The error message was very general saying ...
Call "ServiceInstance.RetrieveContent" for object "ServiceInstance" on Server "" failed.
C# Client returned another further explanation ...
The server '' could not interpret the client's request. (The remote server returned an error: (503) Server Unavailable.) 
See error messages in screenshot below ...

C# Client error messages
As you can see, both error messages are very general and further holistic troubleshooting was necessary. After multiple theories, one customer's vSphere/Windows administrator did a Windows OS analysis with Windows perfmon tool and realized that during the incident there were more then 1400 open threads with client connections to vCenter server. This turned in to the hypothesis that we have reached the maximum of client sessions vCenter can accept.

The hypothesis is always very important but even more important is the proof that hypothesis is valid and it is the root cause of particular issue.

Unfortunately, the maximum of total client sessions to vCenter server is not documented. The only numbers documented in "Configuration Maximums - vSphere 5.5" are ..
Concurrent vSphere Client connections to vCenter Server = 100Concurrent vSphere Web Clients connections to vCenter Server = 180
However, my customer is using automation extensively, therefore PowerCLI can have additional connections. The only way how to know the maximum is to test it.

My customer is still on vCenter 5.5 but I have prepared and executed the test in my home lab where I have vCenter 6.0 U2. I prepared PowerCLI script to create 2000 new client sessions and keep sessions open. The purpose of script is to find the maximum of established sessions vCenter can accept and see what will be the error message when maximum will be achieved.

The PowerCLI script is available on GitHub here
and it is based on excellent blog post and scripts "List and Disconnect vCenter Sessions" prepared by Alan Renouf.

I run the script in my lab and waited when it fails to find the maximum. You can see the expected failure on screenshot below ...

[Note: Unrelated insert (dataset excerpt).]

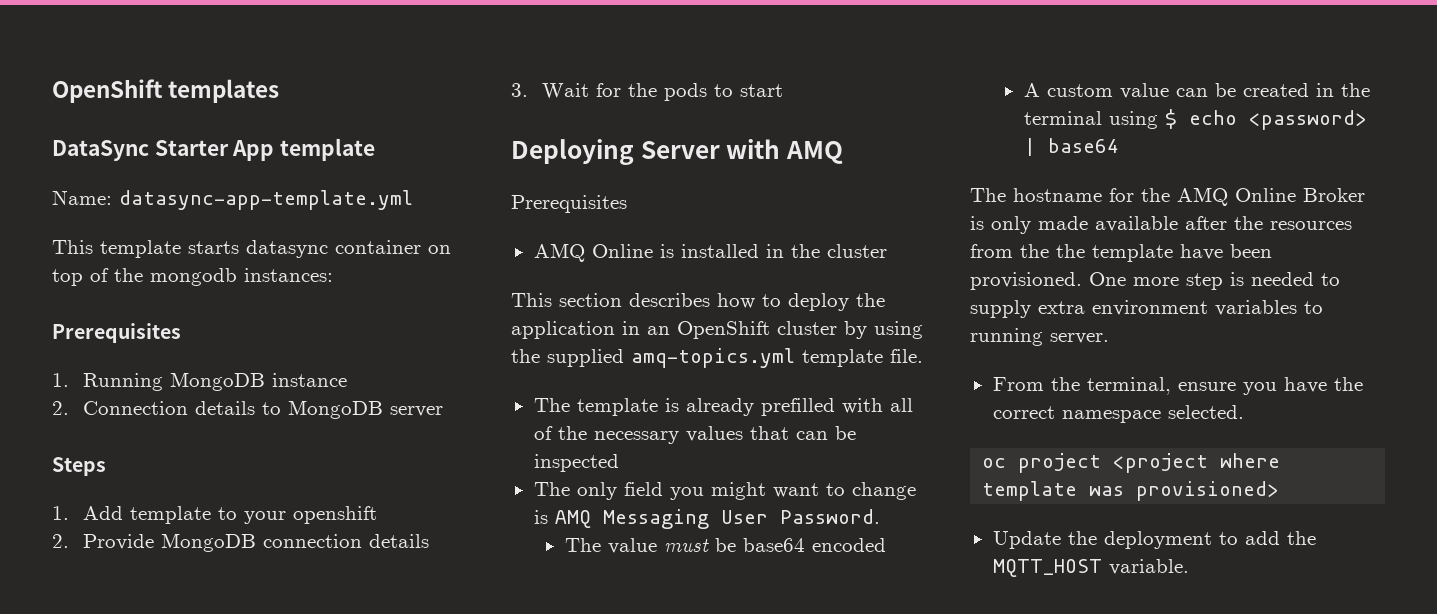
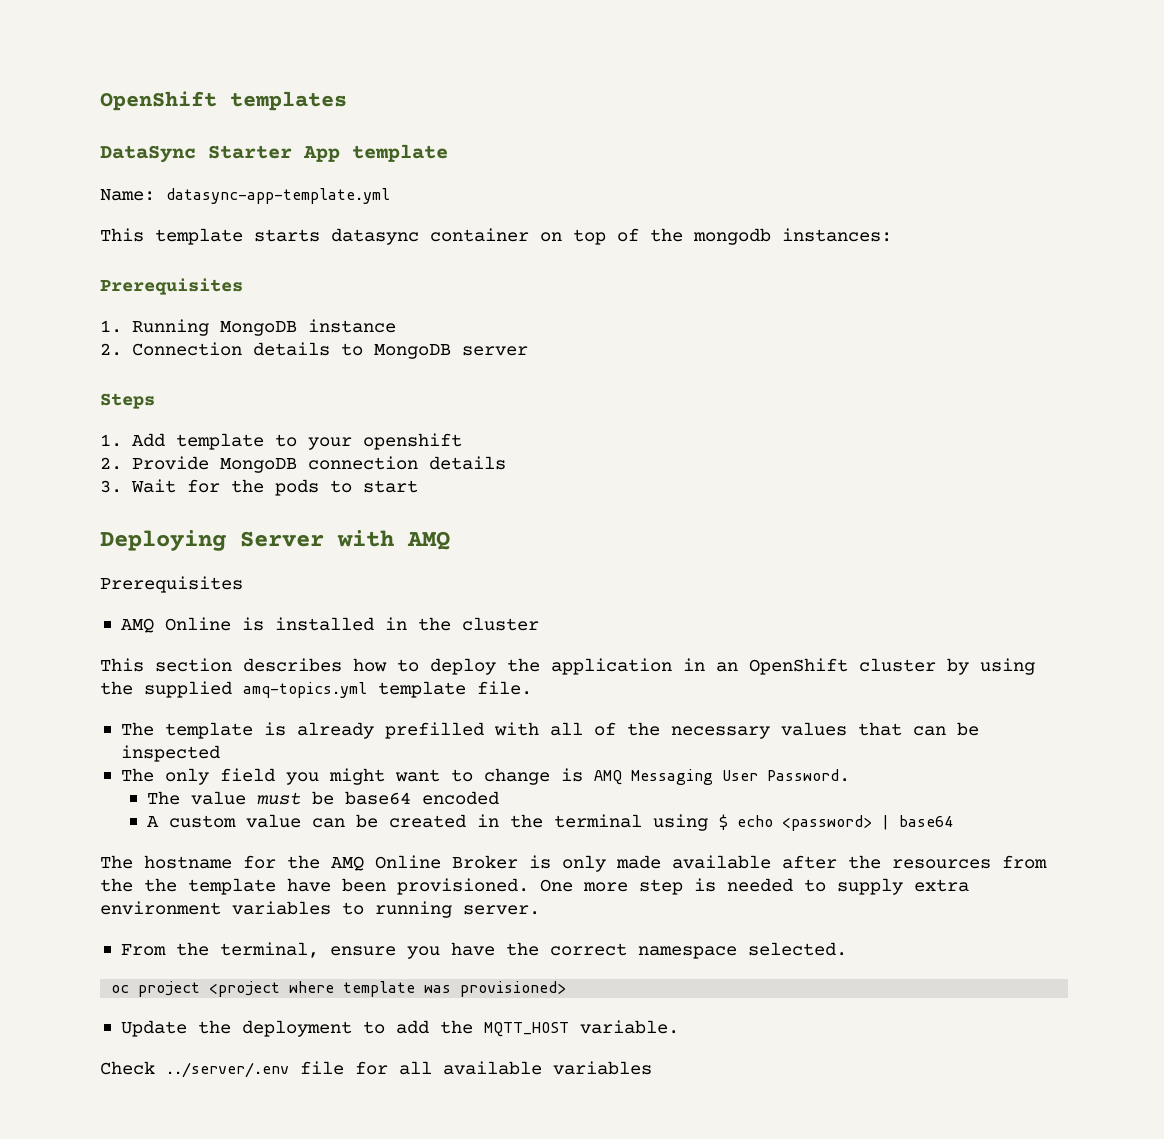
+ Check ../server/.env file for all available variables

Expected connection failure to find what is the maximum
And the result is ...
vCenter Server 6.0 U2 accepts maximally 1995 established client sessions
When the above maximum is exceeded you are not able to connect to vCenter server any more and you will see the error messages mentioned at the beginning of this article.

Business impact and visibility

It is good to mention that this technical issue was observed during Disaster Recovery fail-over test and it silently disappeared after fail back of all services. That's the reason why this incident had very high internal business visibility and the issue was escalated to top IT management which required very quick Root Cause Analysis and proper problem management.

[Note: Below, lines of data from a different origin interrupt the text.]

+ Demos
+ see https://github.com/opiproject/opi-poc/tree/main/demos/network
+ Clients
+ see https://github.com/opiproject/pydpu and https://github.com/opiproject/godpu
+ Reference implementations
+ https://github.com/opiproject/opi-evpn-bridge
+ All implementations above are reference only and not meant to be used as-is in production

That's just another proof how vCenter and vSphere platform is critical in modern IT environments.

It seems, that my customer is using some automation script which establish connection to vCenter server, but because of some circumstances which happening only when services are running on disaster recovery backup site, the script does not disconnect sessions and the vCenter server maximum is exceeded and it does not accept any new connections. In such situation, vSphere platform is unmanageable.

This is good to know, especially in the age of automation, where single badly written automation script, can crash vSphere manageability.

As VMware TAM, I can communicate and justify my customer's product feature requests internally inside VMware organization.  That's another benefit of VMware TAM Program.

So here is publicly written vCenter Product Feature Request which I will open with our Product Management.

Feature Request: Maximum of supported client sessions should be documented in "vSphere Configuration Maximums" document. When the maximum is exceeded, vCenter server should accept at least one more connection for vSphere Administrator (for example administrator@vsphere.local) which should be used as last resort or back door if you wish. Such special "back door" connection should be terminated and re-established by the most recent connection of vSphere Admin to allow manageability in such situation.